SUPPLIED ENTRIES:
=== Begin Enclosure ===

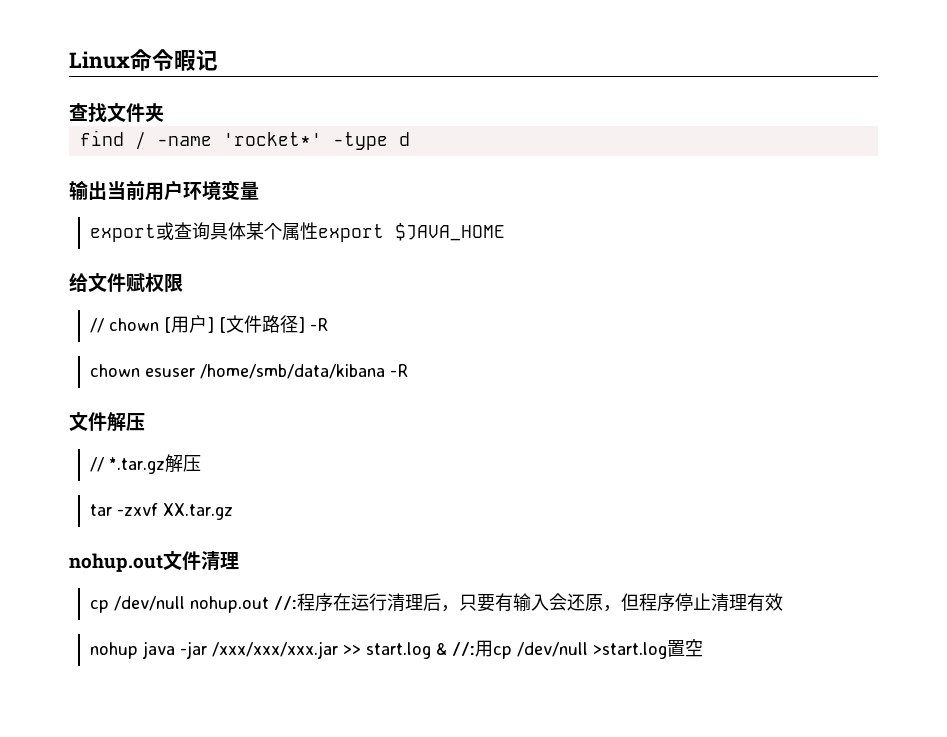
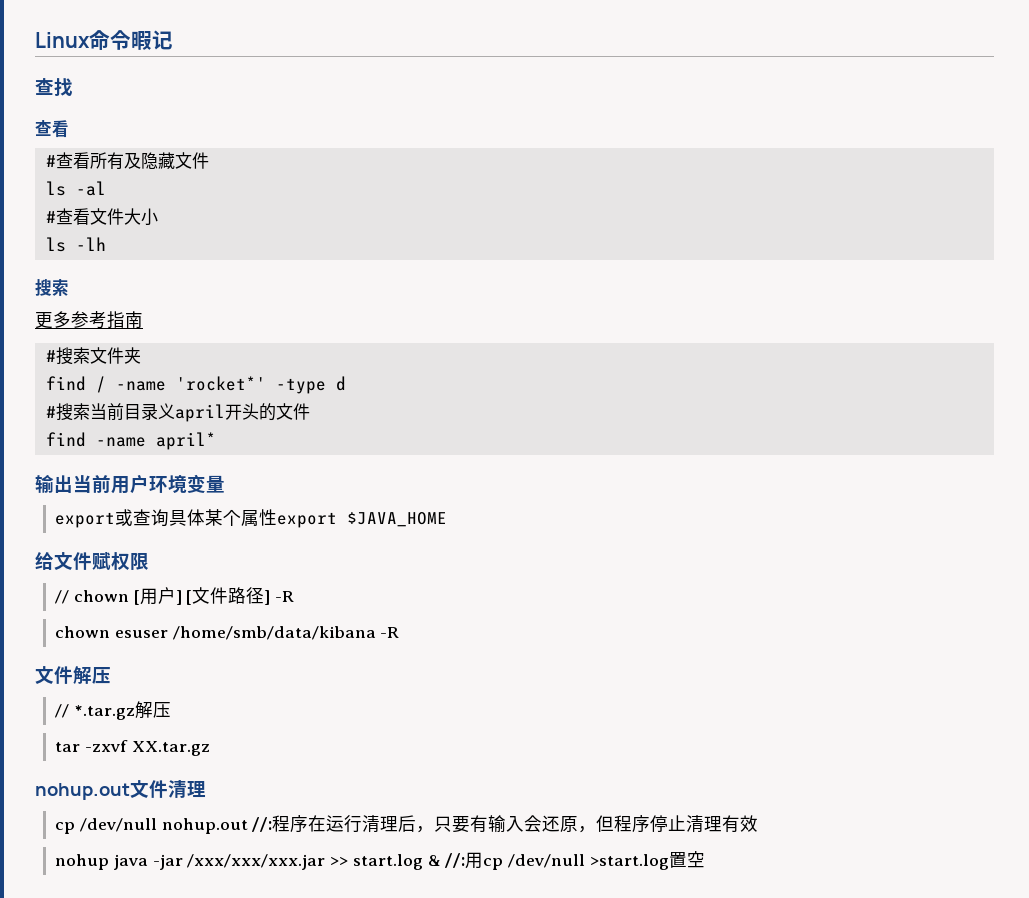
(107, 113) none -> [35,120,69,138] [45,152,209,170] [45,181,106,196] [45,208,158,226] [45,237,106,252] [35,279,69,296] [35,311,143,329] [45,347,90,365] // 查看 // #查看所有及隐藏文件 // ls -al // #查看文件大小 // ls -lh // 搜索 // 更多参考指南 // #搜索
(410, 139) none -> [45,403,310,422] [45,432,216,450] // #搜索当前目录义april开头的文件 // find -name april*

=== End Enclosure ===
=== Begin Enclosure ===

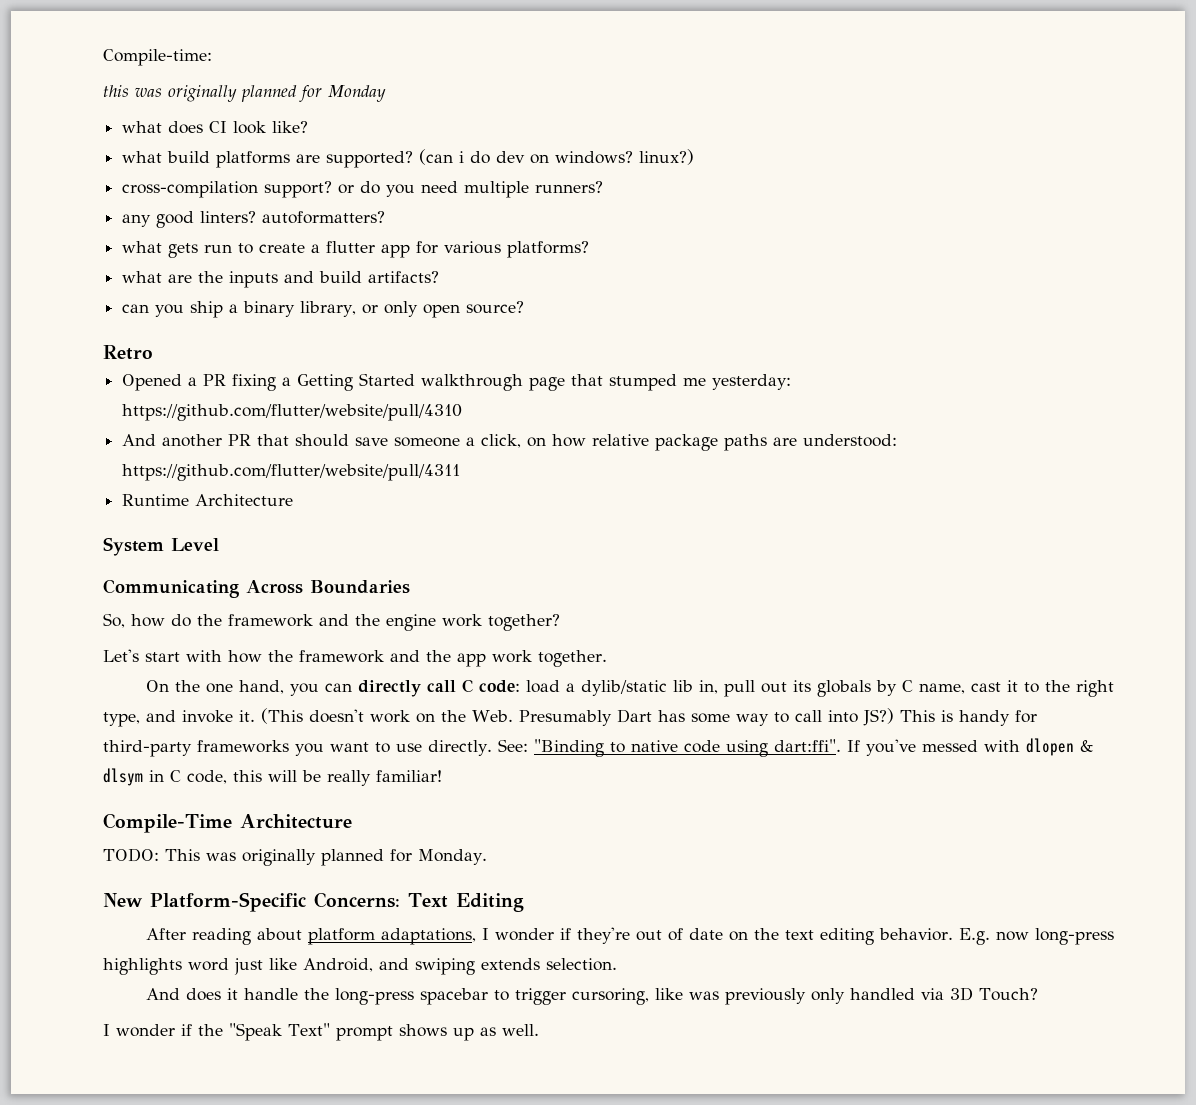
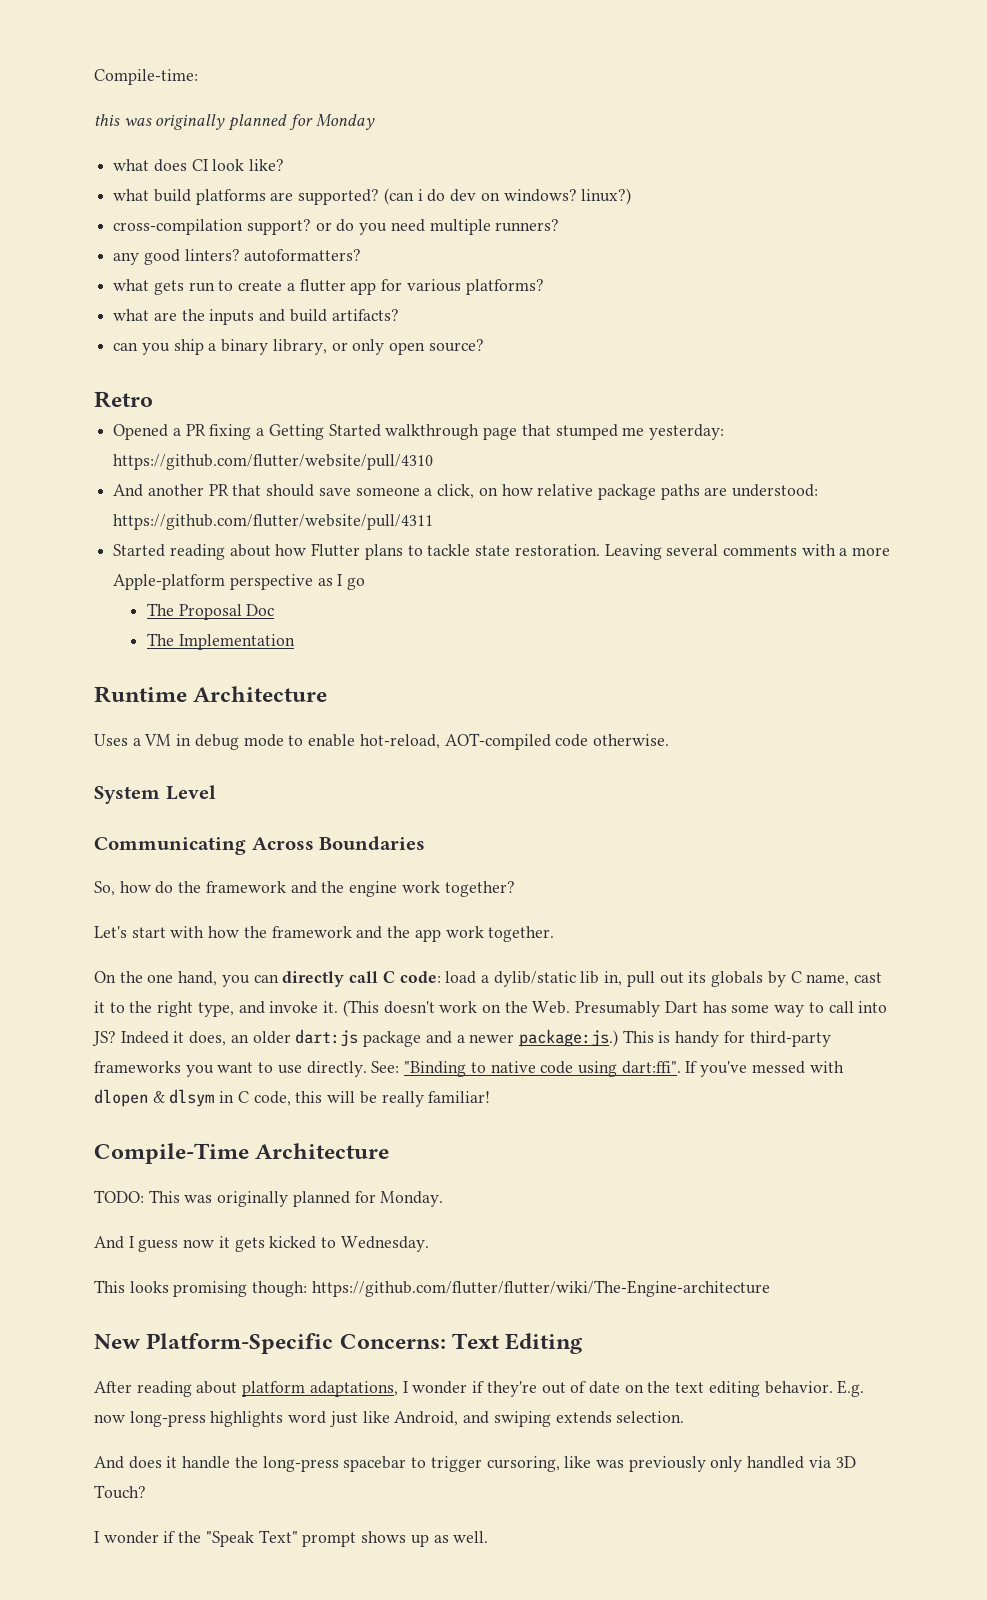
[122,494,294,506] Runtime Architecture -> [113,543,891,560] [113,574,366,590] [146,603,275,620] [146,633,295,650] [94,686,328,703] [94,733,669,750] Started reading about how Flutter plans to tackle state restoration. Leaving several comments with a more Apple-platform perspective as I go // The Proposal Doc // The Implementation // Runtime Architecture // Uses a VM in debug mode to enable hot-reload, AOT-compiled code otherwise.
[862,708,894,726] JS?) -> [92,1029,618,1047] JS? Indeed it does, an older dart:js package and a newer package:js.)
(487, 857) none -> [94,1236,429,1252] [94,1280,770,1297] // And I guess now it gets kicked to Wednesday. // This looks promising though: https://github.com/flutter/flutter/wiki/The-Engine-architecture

=== End Enclosure ===
=== Begin Enclosure ===

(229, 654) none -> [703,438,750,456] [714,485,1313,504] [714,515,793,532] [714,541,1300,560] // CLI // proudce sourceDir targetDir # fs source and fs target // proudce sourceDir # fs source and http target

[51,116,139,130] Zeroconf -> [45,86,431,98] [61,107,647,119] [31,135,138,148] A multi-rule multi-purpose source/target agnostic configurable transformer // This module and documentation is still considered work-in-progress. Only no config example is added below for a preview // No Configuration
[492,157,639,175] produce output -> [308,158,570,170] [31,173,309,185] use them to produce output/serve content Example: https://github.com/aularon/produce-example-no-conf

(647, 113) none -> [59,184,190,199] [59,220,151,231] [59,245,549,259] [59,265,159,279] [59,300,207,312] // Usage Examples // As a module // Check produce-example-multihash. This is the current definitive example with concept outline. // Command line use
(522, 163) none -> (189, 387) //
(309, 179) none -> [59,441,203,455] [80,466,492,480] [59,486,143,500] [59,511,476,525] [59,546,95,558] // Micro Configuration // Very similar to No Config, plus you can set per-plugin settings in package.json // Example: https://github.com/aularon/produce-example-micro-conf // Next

=== End Enclosure ===

DESCRIPTION OF THE TASK:
Look above for the line holding "(647, 113) none" and the line holding "(309, 179) none", then output exactly those two lines and every line between them, nothing more.

ANSWER TO THIS EXERCISE:
(647, 113) none -> [59,184,190,199] [59,220,151,231] [59,245,549,259] [59,265,159,279] [59,300,207,312] // Usage Examples // As a module // Check produce-example-multihash. This is the current definitive example with concept outline. // Command line use
(522, 163) none -> (189, 387) //
(309, 179) none -> [59,441,203,455] [80,466,492,480] [59,486,143,500] [59,511,476,525] [59,546,95,558] // Micro Configuration // Very similar to No Config, plus you can set per-plugin settings in package.json // Example: https://github.com/aularon/produce-example-micro-conf // Next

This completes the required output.